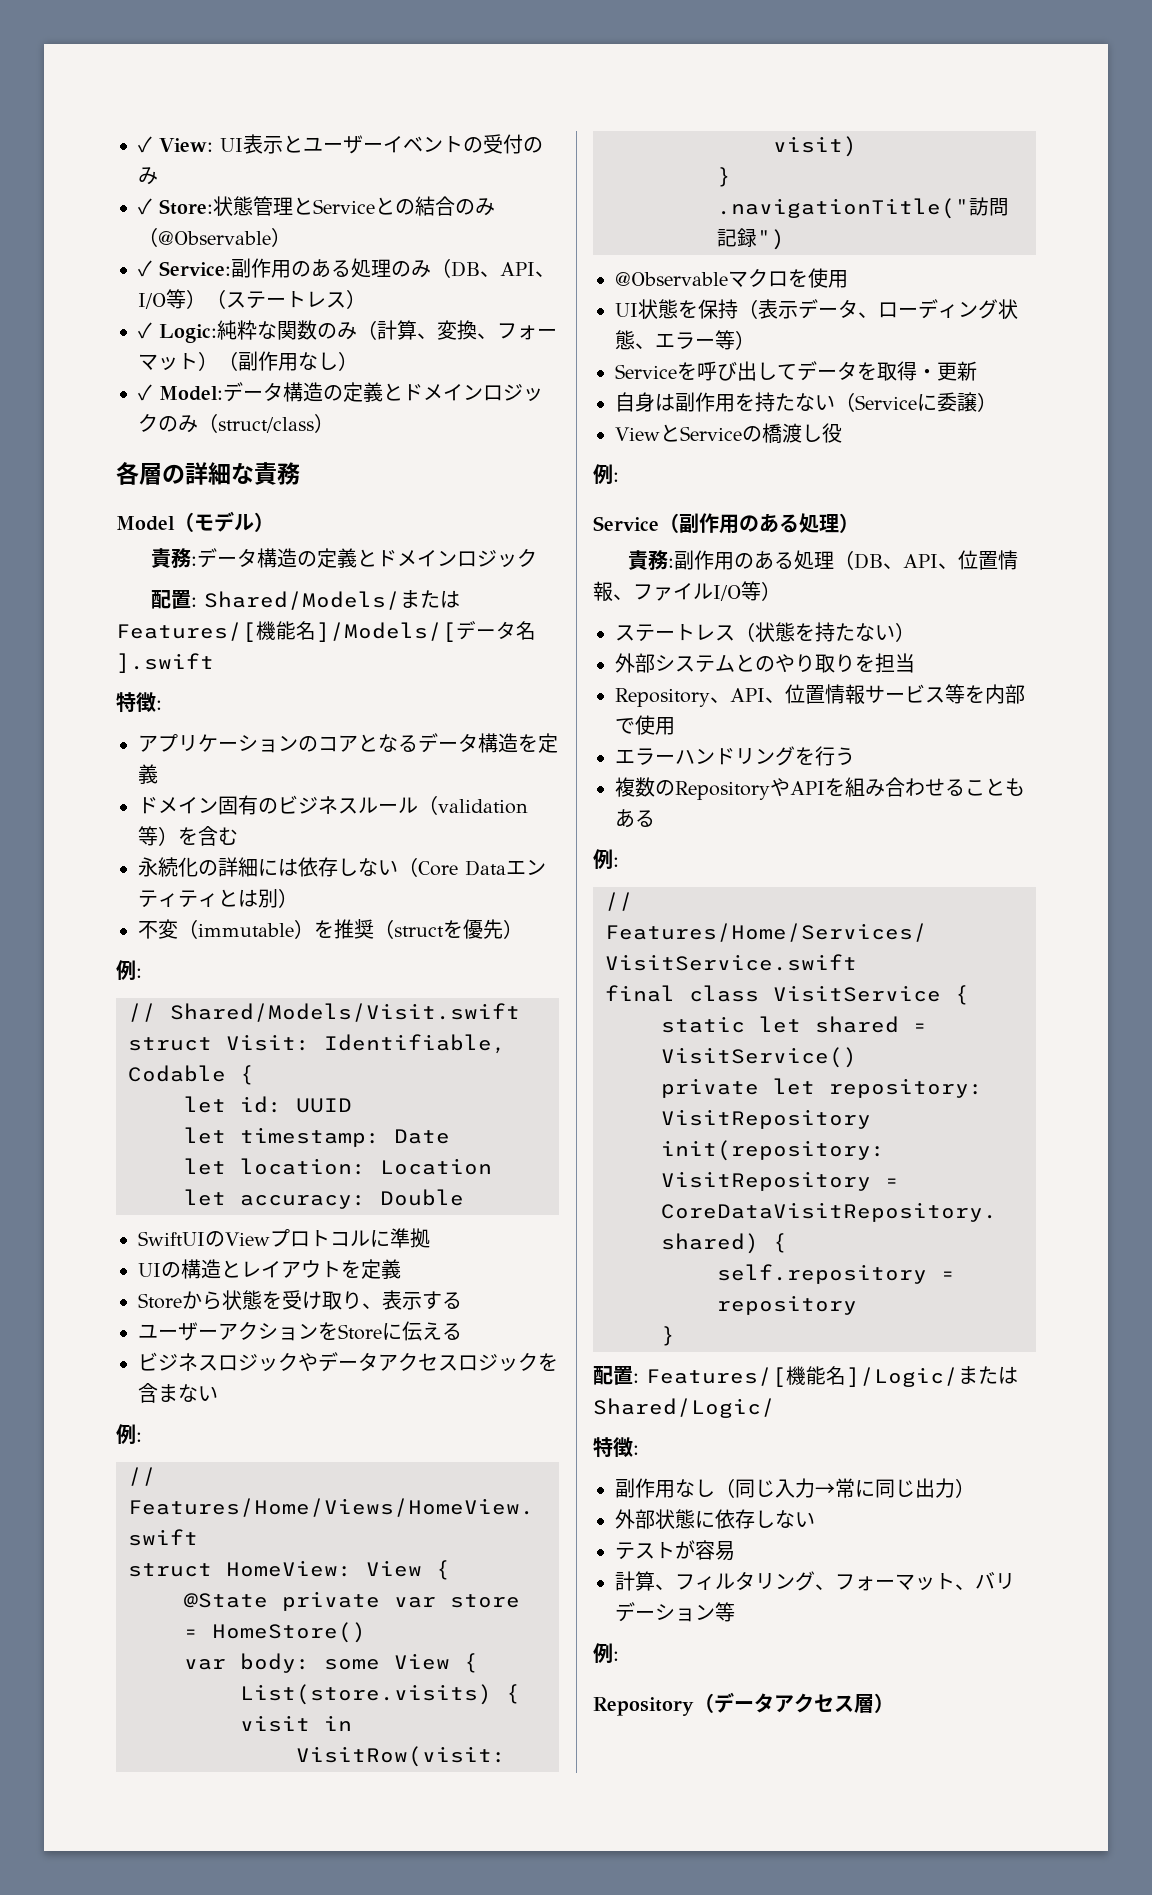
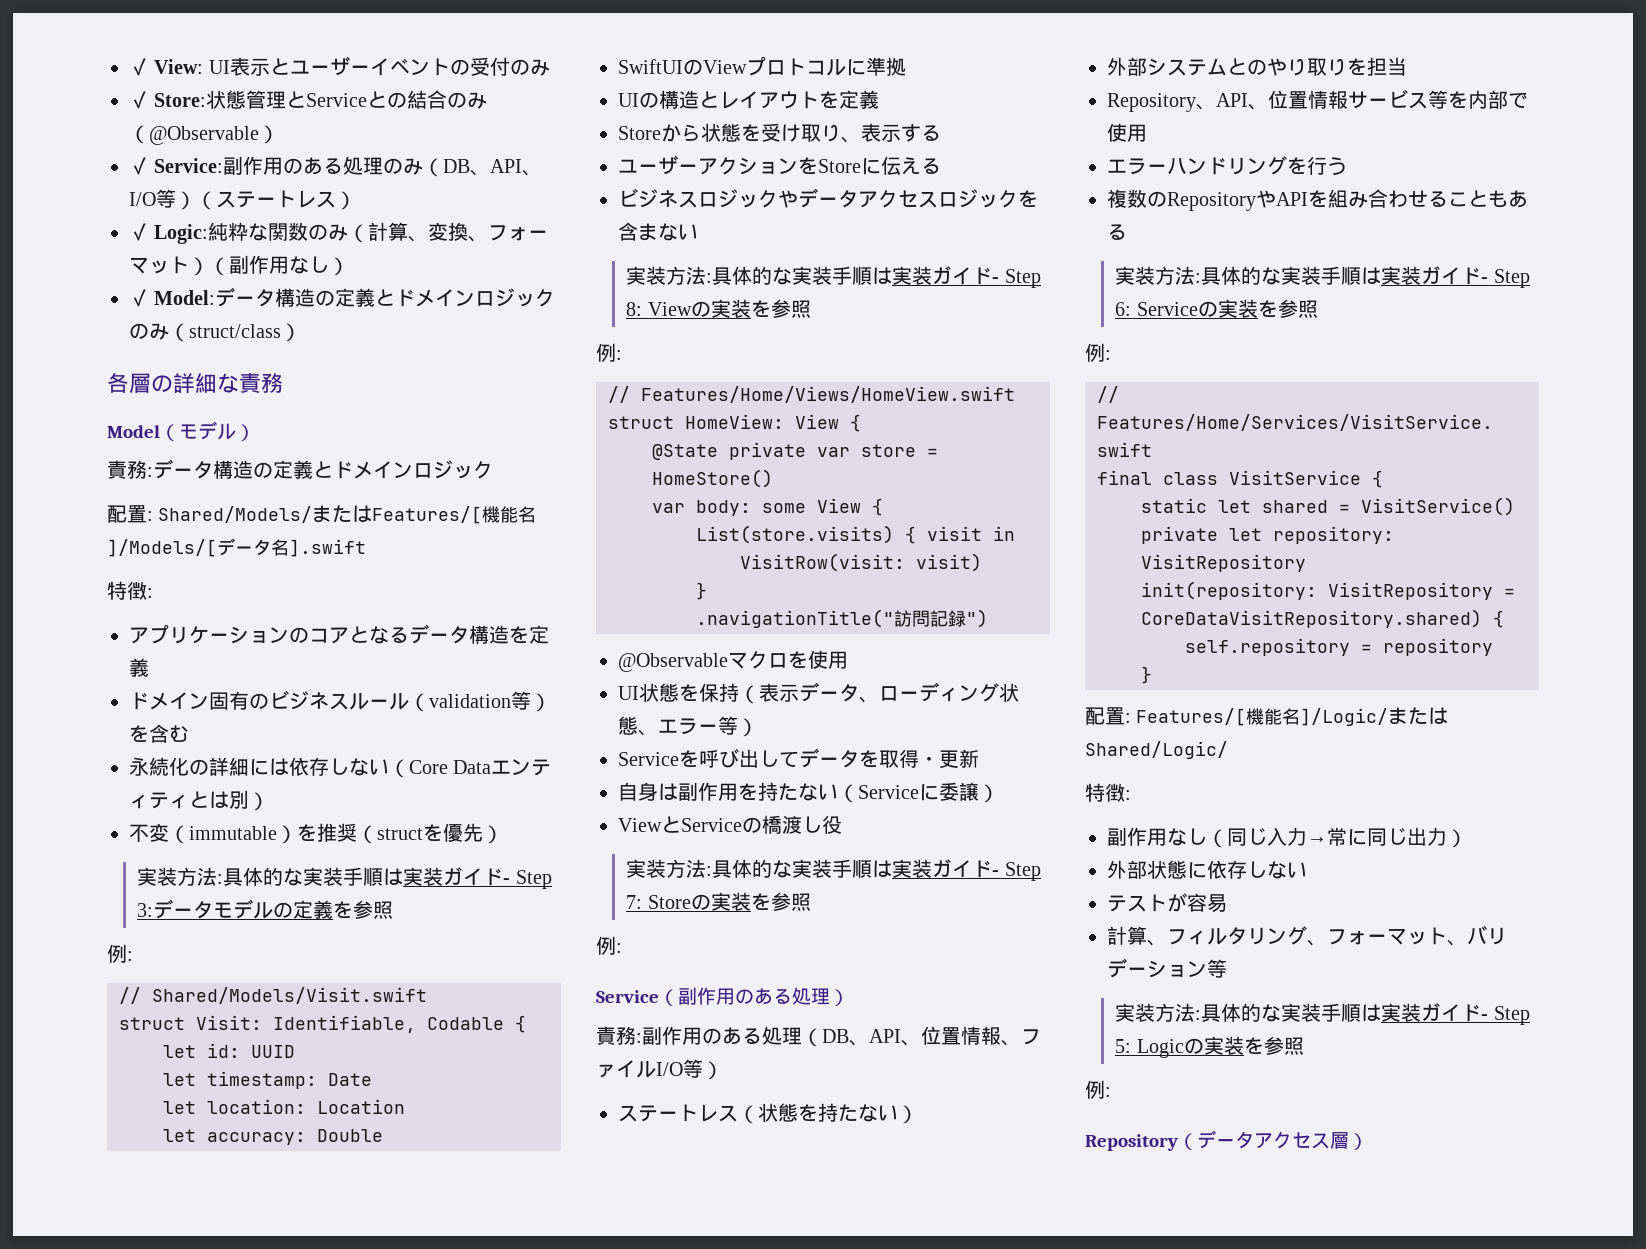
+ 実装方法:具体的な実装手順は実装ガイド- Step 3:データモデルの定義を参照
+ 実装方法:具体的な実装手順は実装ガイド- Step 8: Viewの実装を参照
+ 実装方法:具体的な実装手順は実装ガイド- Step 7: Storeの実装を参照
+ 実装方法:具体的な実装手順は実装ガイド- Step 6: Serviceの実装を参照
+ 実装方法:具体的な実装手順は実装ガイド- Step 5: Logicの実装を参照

+---+

__What you are asked to do__:
Output only a verbatim copy of the lines spanning from the line that contains "Step 6: Serviceの実装を参照" to the end of the records above.

__Answer to the problem__:
+ 実装方法:具体的な実装手順は実装ガイド- Step 6: Serviceの実装を参照
+ 実装方法:具体的な実装手順は実装ガイド- Step 5: Logicの実装を参照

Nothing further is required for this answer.